化学学报 ›› 2015, Vol. 73 ›› Issue (9): 877-885.DOI: 10.6023/A15030157 上一篇    下一篇

所属专题: 非碳基二维材料

研究评论

金箔上单层MoS2的控制生长及电催化析氢应用

史建平a,b, 马冬林b, 张艳锋a,b, 刘忠范b   

  1. a 北京大学工学院材料科学与工程系 北京 100871;
    b 北京大学化学与分子工程学院纳米化学研究中心 北京市低维碳材料科学与工程技术研究中心 北京 100871
  • 收稿日期:2015-03-06 出版日期:2015-09-15 发布日期:2015-07-09
  • 通讯作者: 张艳锋 E-mail:yanfengzhang@pku.edu.cn
  • 基金资助:

    项目受国家自然科学基金(Nos. 51222201, 51290272, 51472008, 51072004, 51121091, 51432002)和国家重点基础研究发展计划(Nos. 2011CB921903, 2012CB921404, 2012CB933404, 2013CB932603, 2011CB933003)资助.

Controllable Growth of MoS2 on Au Foils and Its Application in Hydrogen Evolution

Shi Jianpinga,b, Ma Donglinb, Zhang Yanfenga,b, Liu Zhongfanb   

  1. a Department of Materials Science and Engineering, College of Engineering, Peking University, Beijing 100871;
    b Center for Nanochemistry CNC, Beijing Science and Engineering Center for Nanocarbons, College of Chemistry and Molecular Engineering, Peking University, Beijing 100871
  • Received:2015-03-06 Online:2015-09-15 Published:2015-07-09
  • Supported by:

    Project supported by the National Natural Science Foundation of China (Nos. 51222201, 51290272, 51472008, 51072004, 51121091, 51432002) and the National Basic Research Program of China (Nos. 2011CB921903, 2012CB921404, 2012CB933404, 2013CB932603, 2011CB933003).

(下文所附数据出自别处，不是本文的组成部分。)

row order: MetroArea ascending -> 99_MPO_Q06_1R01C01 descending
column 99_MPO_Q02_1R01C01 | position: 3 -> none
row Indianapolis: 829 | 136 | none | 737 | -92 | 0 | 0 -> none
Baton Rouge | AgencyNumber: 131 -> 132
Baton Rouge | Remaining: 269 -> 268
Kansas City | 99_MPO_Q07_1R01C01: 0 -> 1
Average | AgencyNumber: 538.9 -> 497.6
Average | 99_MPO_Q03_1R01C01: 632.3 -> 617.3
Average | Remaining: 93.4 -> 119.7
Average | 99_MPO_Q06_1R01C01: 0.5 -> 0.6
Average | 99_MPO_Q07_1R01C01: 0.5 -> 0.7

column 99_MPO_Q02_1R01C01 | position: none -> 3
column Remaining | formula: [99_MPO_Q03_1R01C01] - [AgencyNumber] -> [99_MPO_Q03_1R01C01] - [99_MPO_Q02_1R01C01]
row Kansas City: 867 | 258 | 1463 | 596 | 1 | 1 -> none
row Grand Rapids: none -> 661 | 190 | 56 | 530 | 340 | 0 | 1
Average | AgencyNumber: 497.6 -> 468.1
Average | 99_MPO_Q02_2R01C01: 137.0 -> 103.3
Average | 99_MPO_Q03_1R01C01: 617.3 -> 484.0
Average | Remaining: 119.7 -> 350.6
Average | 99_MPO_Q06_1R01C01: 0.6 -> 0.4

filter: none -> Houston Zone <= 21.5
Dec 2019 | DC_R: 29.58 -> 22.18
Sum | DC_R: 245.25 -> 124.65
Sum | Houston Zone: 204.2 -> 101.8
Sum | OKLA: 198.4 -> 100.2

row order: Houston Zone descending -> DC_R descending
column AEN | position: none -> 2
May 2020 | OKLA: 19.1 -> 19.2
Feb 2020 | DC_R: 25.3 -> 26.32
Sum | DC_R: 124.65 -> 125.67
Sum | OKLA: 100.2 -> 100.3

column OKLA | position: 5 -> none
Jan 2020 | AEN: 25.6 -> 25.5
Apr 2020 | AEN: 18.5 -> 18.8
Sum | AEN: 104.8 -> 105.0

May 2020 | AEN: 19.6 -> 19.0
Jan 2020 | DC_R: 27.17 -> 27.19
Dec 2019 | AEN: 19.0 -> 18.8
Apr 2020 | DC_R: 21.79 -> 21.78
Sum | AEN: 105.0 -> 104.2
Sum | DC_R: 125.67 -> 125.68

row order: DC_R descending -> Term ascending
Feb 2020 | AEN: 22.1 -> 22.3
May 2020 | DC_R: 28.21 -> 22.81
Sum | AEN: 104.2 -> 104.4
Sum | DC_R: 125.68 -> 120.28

金属衬底上单层MoS2的可控批量制备是探索其微观形貌、新奇物理化学特性以及潜在应用的重要前提. 最近, 我们利用低压化学气相沉积的方法, 在多晶金箔上实现了高质量、大面积/大批量、畴区尺寸可调(从几百纳米到几十微米)单层MoS2的可控制备; 利用低能电子显微/衍射实现了直接生长的单层MoS2畴区取向和畴区边界的原位识别; 利用金箔上合成的纳米尺寸MoS2作为电催化析氢反应的催化剂, 实现了高效的析氢效果(塔菲尔斜率约61 mV/dec, 交换电流密度约38.1 μA/cm2). 本文将以这些研究成果为主线, 系统地阐述金箔上单层MoS2的可控制备和转移、畴区的原位识别以及在电催化析氢反应中的应用, 并对该领域的未来发展趋势和所面临的挑战进行简要的展望.

关键词: 二硫化钼, 金箔, 化学气相沉积, 可控制备, 低能电子衍射, 电催化析氢反应

Controllable synthesis of monolayer MoS2 on metal substrates is the basic premise for exploring the intrinsic electronic structure, some novel physical properties, and engineering its application in hydrogen evolution reaction (HER). In recent years, we have been working on low-pressure chemical vapor deposition (LPCVD) growth of monolayer MoS2 on Au foils, with the domain size can be tuned from several hundred nanometers to dozens of microns. By introducing H2 as carrier gas, we have synthesized large domain monolayer MoS2 triangular flakes on Au foils, with the edge length approaching to ca. 81 μm. By using low-energy electron microscopy/diffraction (LEEM/LEED) method, the crystal orientations and domain boundaries of monolayer MoS2 flakes directly on Au foils are further on-site identified. Of particular interest, the nanosized MoS2 flakes on Au foils are proven to be excellent electrocatalysts for HER, featured by a rather low Tafel slope (ca. 61 mV/dec) and a relative high exchange current density (ca. 38.1 μA/cm2). In this review, we summarized controllable growth and on-site domain boundary imaging of monolayer MoS2 on Au foils and its application in HER together with a brief discussion on the future directions, challenges and opportunities in this research area.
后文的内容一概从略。